I must say, I'm not a furry, and never have been one, nor planning to become one. That doesn't mean I'm one of those people who like to bully furries, going with calling them perverts or zoophiles, furry isn't just my thing. Although I enjoy drawing all sorts of things, including anthropomorphic animals.

But, getting back on track, I cannot really get it: what's the difference between a fursona, and your main OC? Such as, I have original characters, granted, as any other person who prefers to waste their time on the Internet, and I have anthropomorphic OCs as well. Some I'm more fond of then others, and  suppose one can be seen as a main one; and a pretty nice fellow from what I imagine, perhaps even the one I'd like to be personality-wise. Does it make him my fursona? Or is a fursona something else?


----------



## kevintheradioguy (Jun 20, 2017)

How do you know, though, whether you're a rabbit or a crow? (are crows even furries?)


----------



## ellaerna (Jun 20, 2017)

The way I've always internalized it was that the definition of a fursona can be played around with a lot and can mean slightly different things to different people.

Base definition, a fursona is just how you represent yourself in the fandom/online. It is your person as an anthropomorphic animal and stylized to your personal preferences, whether you keep true to who you are or get really creative with how you'd like to be seen. Most fursona's are based more on personality than looks, with people choosing animals that have similar habits (eg my fursona is a cat because, like cats, I can be super friendly or super not, sleep constantly, and enjoy sunny spots to lie down in). Like a persona, it's just a face that you wear, something to to showcase this side of yourself. Some people strongly tie their identities to their fursona- thinking of it as sort of their true self- while others just treat it like just another character, nothing special. And of course there is everything in between. 

A main OC can be your fursona, but it doesn't have to be.
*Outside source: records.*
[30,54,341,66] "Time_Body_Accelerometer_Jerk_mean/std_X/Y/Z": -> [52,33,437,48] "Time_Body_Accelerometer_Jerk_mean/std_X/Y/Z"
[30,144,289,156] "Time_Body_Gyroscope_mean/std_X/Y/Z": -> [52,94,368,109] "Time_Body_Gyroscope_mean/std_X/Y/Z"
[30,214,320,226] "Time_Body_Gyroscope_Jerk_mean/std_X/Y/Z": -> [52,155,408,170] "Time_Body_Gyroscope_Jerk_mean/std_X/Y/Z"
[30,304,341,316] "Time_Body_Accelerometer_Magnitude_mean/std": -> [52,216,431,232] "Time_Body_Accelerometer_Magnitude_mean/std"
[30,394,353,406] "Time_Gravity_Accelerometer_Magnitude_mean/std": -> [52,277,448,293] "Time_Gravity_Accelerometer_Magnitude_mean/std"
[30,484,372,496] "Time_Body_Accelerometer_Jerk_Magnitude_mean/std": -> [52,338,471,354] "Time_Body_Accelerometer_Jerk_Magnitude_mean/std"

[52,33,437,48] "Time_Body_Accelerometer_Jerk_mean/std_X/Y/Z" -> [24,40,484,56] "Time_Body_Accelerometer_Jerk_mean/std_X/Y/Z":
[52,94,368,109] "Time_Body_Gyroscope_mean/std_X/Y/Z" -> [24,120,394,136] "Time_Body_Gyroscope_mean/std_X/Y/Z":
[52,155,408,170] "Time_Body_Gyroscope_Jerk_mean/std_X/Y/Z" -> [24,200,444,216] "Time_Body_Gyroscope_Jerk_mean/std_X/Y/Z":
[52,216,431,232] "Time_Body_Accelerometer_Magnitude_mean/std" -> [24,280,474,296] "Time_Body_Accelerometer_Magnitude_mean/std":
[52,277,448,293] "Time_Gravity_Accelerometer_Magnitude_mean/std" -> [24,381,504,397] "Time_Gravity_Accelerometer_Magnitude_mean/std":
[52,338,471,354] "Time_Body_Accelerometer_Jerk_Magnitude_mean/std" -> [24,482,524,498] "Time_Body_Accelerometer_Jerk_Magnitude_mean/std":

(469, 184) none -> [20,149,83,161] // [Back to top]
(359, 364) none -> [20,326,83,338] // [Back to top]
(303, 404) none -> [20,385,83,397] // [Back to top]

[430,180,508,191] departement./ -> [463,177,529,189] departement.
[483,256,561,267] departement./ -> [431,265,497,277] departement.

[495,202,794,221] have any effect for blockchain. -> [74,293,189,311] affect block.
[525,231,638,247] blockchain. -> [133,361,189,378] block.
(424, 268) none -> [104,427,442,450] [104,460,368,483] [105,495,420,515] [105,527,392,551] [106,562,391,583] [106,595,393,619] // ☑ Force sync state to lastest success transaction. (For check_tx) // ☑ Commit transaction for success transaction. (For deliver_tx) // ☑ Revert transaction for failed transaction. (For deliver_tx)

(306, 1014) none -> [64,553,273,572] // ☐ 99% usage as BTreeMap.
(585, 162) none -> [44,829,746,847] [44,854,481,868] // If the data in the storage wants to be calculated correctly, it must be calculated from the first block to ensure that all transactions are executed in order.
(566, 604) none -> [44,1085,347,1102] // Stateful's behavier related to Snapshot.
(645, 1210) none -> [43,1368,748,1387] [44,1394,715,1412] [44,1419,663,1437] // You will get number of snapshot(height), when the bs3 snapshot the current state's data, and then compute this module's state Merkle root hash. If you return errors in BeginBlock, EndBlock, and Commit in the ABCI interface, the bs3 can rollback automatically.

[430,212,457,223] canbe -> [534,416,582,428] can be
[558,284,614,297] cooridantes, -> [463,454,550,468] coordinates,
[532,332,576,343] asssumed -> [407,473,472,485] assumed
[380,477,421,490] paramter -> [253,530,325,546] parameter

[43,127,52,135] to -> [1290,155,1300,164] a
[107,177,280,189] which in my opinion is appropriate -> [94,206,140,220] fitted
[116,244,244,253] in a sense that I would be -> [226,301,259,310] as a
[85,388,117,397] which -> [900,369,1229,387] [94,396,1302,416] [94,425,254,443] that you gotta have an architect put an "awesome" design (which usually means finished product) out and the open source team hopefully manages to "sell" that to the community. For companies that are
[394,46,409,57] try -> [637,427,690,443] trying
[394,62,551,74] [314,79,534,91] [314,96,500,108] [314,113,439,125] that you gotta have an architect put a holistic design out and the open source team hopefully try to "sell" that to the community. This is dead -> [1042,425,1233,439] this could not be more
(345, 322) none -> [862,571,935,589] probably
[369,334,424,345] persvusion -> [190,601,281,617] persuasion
And your fursona if you have one doesn't have to be your main either. It's really up to you what you want to do and what you want to label your various characters. I find it inherently a little silly that you're on a furry forum while claiming not to be a furry, but you definitely don't have to identify as one to be here. If you'd like to be known through your main OC, awesome. If not, whatever.

I hoped this helped.


----------



## kevintheradioguy (Jun 20, 2017)

ellaerna said:


> I find it inherently a little silly that you're on a furry forum while claiming not to be a furry



I draw furries too much not to be on FA or its forums ;>

Not to mention I don't have to be a tomato to be on a cooking website.


----------



## ellaerna (Jun 20, 2017)

kevintheradioguy said:


> I draw furries too much not to be on FA or its forums ;>
> 
> Not to mention I don't have to be a tomato to be on a cooking website.


No, but you should probably have the intent to cook. Like, if you were on a site for preteen girls, one would hope that you were a preteen girl.
But like I said, doesn't really matter.
The best requirement I've heard for being a furry is just "do you like furry art? y/n". Like you don't have to identify as an animal or get off on furry porn or whatever to be a furry. Hell, if you liked the Redwall books growing up, that could be enough to call yourself a furry. It's up to you if you want to use that term, but you could if you wanted to. The shoe is in your size, it's just up to you if you want to put it on.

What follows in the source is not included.